**Assignment:**
An exact reproduction of the data below is expected, free of images.

[Dataset excerpts]
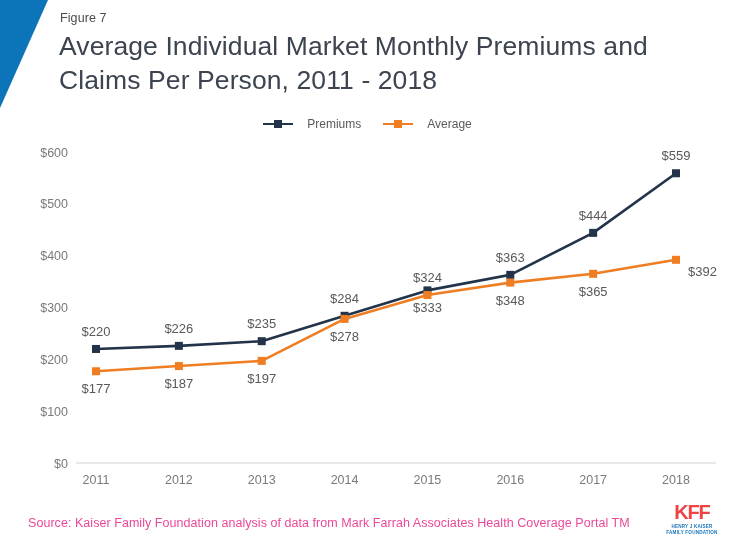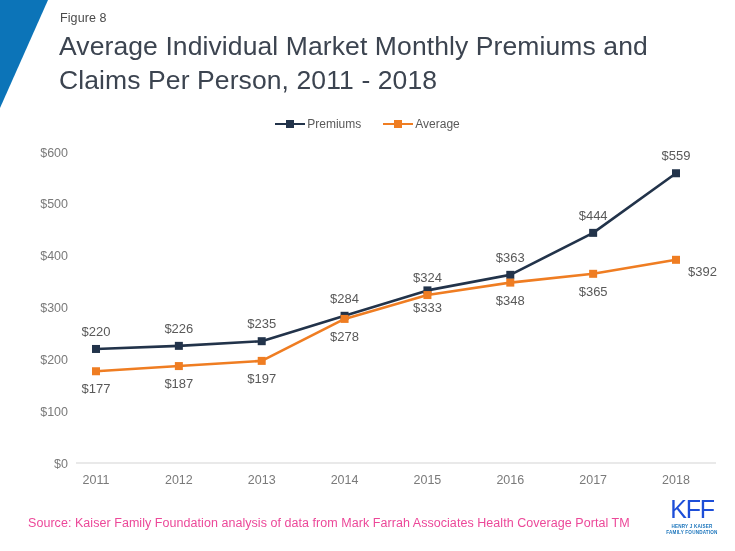--- a/index.html
+++ b/index.html
@@ -137,7 +137,7 @@
 
 <div class="corner-wedge"></div>
 
-<div class="figure-label">Figure 8</div>
+<div class="figure-label">Figure 7</div>
 <div class="chart-title">Average Individual Market Monthly Premiums and Claims Per Person, 2011 - 2018</div>
 
 <div class="legend">

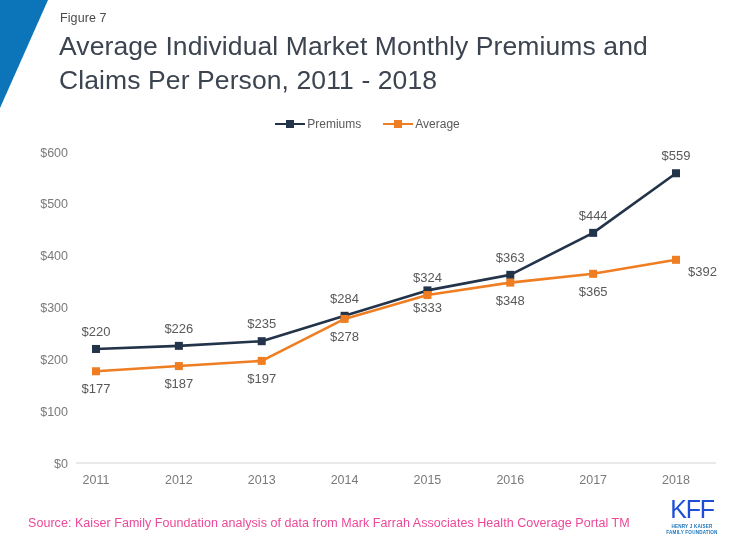--- a/index.html
+++ b/index.html
@@ -56,7 +56,7 @@
   .legend-item {
     display: flex;
     align-items: center;
-    gap: 2px;
+    gap: 14px;
     font-size: 12px;
     color: #595959;
   }

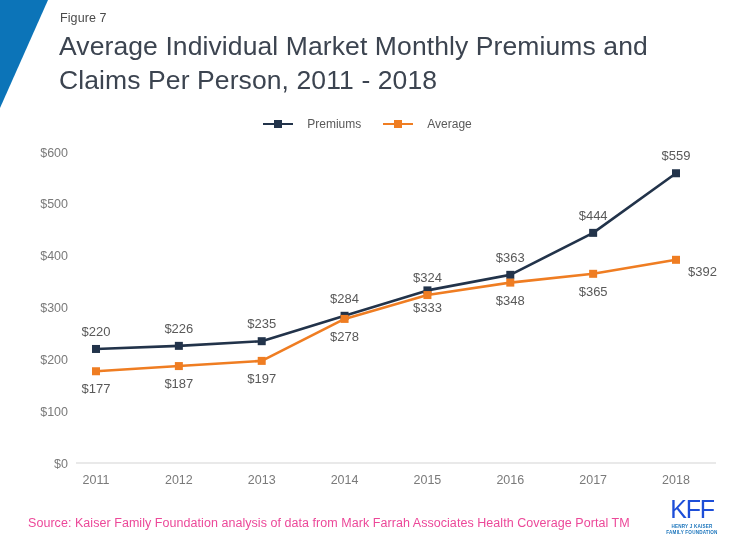--- a/index.html
+++ b/index.html
@@ -118,9 +118,9 @@
   }
   .kff-mark {
     font-family: "Liberation Sans", sans-serif;
-    font-size: 25px;
-    font-weight: normal;
-    color: #1d4ed8;
+    font-size: 20px;
+    font-weight: bold;
+    color: #ef4444;
     letter-spacing: -1.2px;
   }
   .kff-sub {

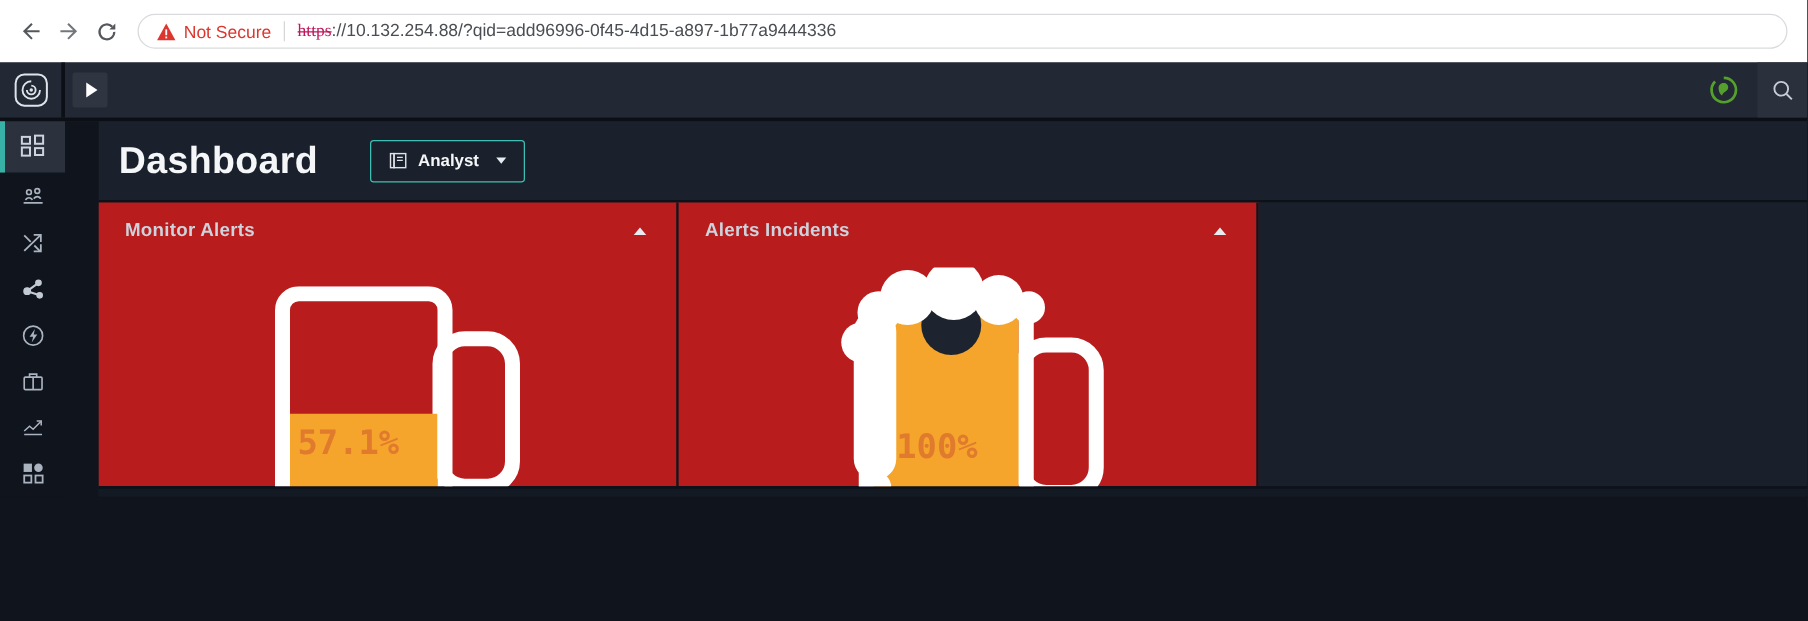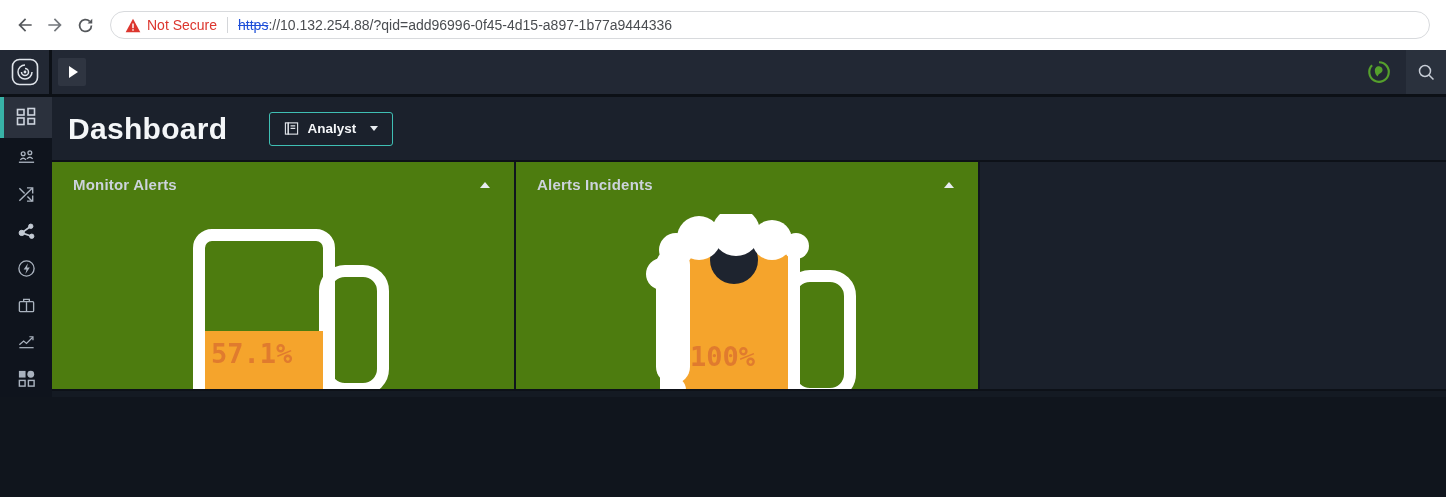--- a/index.html
+++ b/index.html
@@ -15,7 +15,7 @@
   .not-secure { color:#dc362e; font-size:14px; }
   .omni-divider { width:1px; height:16px; background:#d4d6d9; margin:0 10px; }
   .url { font-size:14px; color:#4a4d51; white-space:nowrap; }
-  .url .scheme { color:#1d4ed8; text-decoration:line-through; }
+  .url .scheme { color:#be185d; text-decoration:line-through;font-family:Liberation Serif, serif; }
 
   
   .topbar { height:47px; background:#222834; display:flex; align-items:stretch; border-bottom:3px solid #0c1016; }

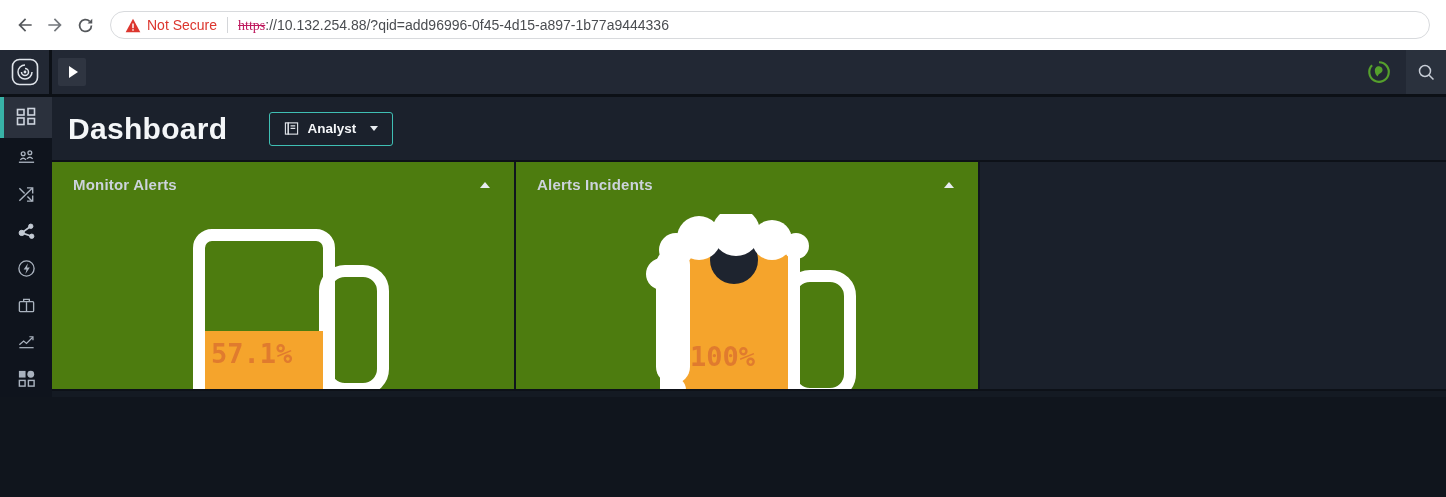--- a/index.html
+++ b/index.html
@@ -28,7 +28,7 @@
   .search-box { width:40px; background:#2a313d; display:flex; align-items:center; justify-content:center; cursor:pointer; }
 
   
-  .app-body { display:flex; height:300px; }
+  .app-body { display:flex; height:300px;gap:27px; }
   .sidebar { width:52px; background:#0f141d; flex:0 0 auto; display:flex; flex-direction:column; }
   .side-item { height:49px; display:flex; align-items:center; justify-content:center; cursor:pointer; }
   .side-item.active { height:54px; background:#2b313d; border-left:4px solid #38b2a7; padding-right:4px; margin-bottom:2px; }

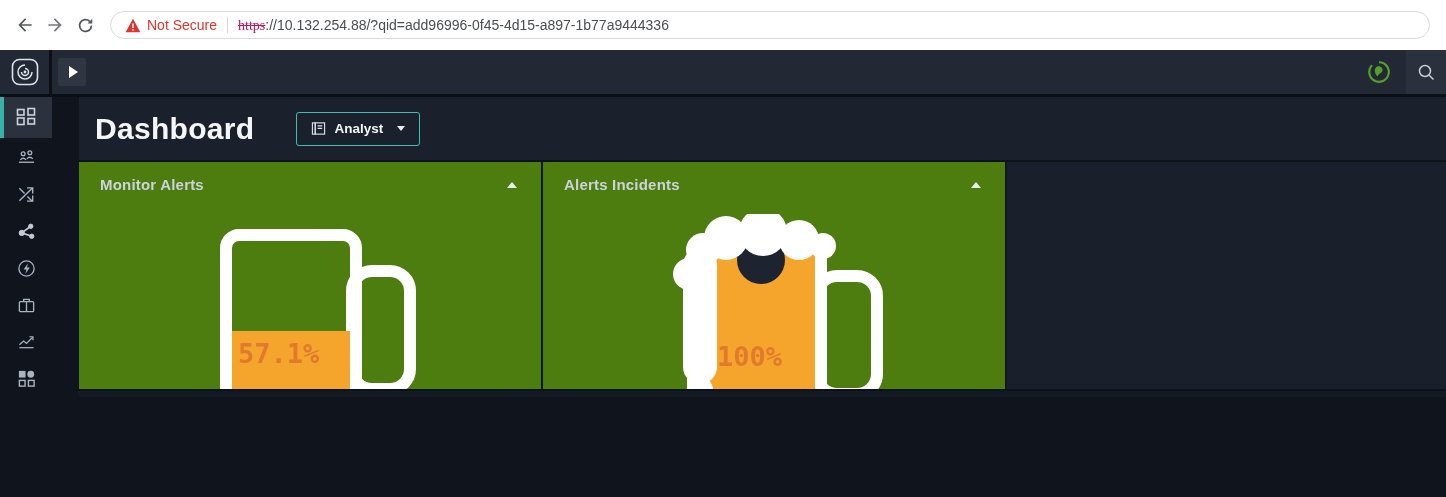--- a/index.html
+++ b/index.html
@@ -43,7 +43,7 @@
   .caret-up { width:0; height:0; border-bottom:6px solid #e8ecf0; border-left:5px solid transparent; border-right:5px solid transparent; cursor:pointer; }
 
   .panels-row { flex:1; display:flex; }
-  .panel { width:464px; background:#4d7c0f; border-right:2px solid #10151e; display:flex; flex-direction:column; }
+  .panel { width:464px; background:#b91c1c; border-right:2px solid #10151e; display:flex; flex-direction:column; }
   .panel-filler { flex:1; background:#1a202b; }
   .panel-header { height:45px; display:flex; align-items:center; justify-content:space-between; padding:0 24px 0 21px; }
   .panel-title { color:#ccd3dc; font-size:15px; font-weight:700; letter-spacing:0.2px; }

**Task output:**
--- a/index.html
+++ b/index.html
@@ -137,7 +137,7 @@
 
 <div class="corner-wedge"></div>
 
-<div class="figure-label">Figure 8</div>
+<div class="figure-label">Figure 7</div>
 <div class="chart-title">Average Individual Market Monthly Premiums and Claims Per Person, 2011 - 2018</div>
 
 <div class="legend">

--- a/index.html
+++ b/index.html
@@ -56,7 +56,7 @@
   .legend-item {
     display: flex;
     align-items: center;
-    gap: 2px;
+    gap: 14px;
     font-size: 12px;
     color: #595959;
   }

--- a/index.html
+++ b/index.html
@@ -118,9 +118,9 @@
   }
   .kff-mark {
     font-family: "Liberation Sans", sans-serif;
-    font-size: 25px;
-    font-weight: normal;
-    color: #1d4ed8;
+    font-size: 20px;
+    font-weight: bold;
+    color: #ef4444;
     letter-spacing: -1.2px;
   }
   .kff-sub {

--- a/index.html
+++ b/index.html
@@ -15,7 +15,7 @@
   .not-secure { color:#dc362e; font-size:14px; }
   .omni-divider { width:1px; height:16px; background:#d4d6d9; margin:0 10px; }
   .url { font-size:14px; color:#4a4d51; white-space:nowrap; }
-  .url .scheme { color:#1d4ed8; text-decoration:line-through; }
+  .url .scheme { color:#be185d; text-decoration:line-through;font-family:Liberation Serif, serif; }
 
   
   .topbar { height:47px; background:#222834; display:flex; align-items:stretch; border-bottom:3px solid #0c1016; }

--- a/index.html
+++ b/index.html
@@ -28,7 +28,7 @@
   .search-box { width:40px; background:#2a313d; display:flex; align-items:center; justify-content:center; cursor:pointer; }
 
   
-  .app-body { display:flex; height:300px; }
+  .app-body { display:flex; height:300px;gap:27px; }
   .sidebar { width:52px; background:#0f141d; flex:0 0 auto; display:flex; flex-direction:column; }
   .side-item { height:49px; display:flex; align-items:center; justify-content:center; cursor:pointer; }
   .side-item.active { height:54px; background:#2b313d; border-left:4px solid #38b2a7; padding-right:4px; margin-bottom:2px; }

--- a/index.html
+++ b/index.html
@@ -43,7 +43,7 @@
   .caret-up { width:0; height:0; border-bottom:6px solid #e8ecf0; border-left:5px solid transparent; border-right:5px solid transparent; cursor:pointer; }
 
   .panels-row { flex:1; display:flex; }
-  .panel { width:464px; background:#4d7c0f; border-right:2px solid #10151e; display:flex; flex-direction:column; }
+  .panel { width:464px; background:#b91c1c; border-right:2px solid #10151e; display:flex; flex-direction:column; }
   .panel-filler { flex:1; background:#1a202b; }
   .panel-header { height:45px; display:flex; align-items:center; justify-content:space-between; padding:0 24px 0 21px; }
   .panel-title { color:#ccd3dc; font-size:15px; font-weight:700; letter-spacing:0.2px; }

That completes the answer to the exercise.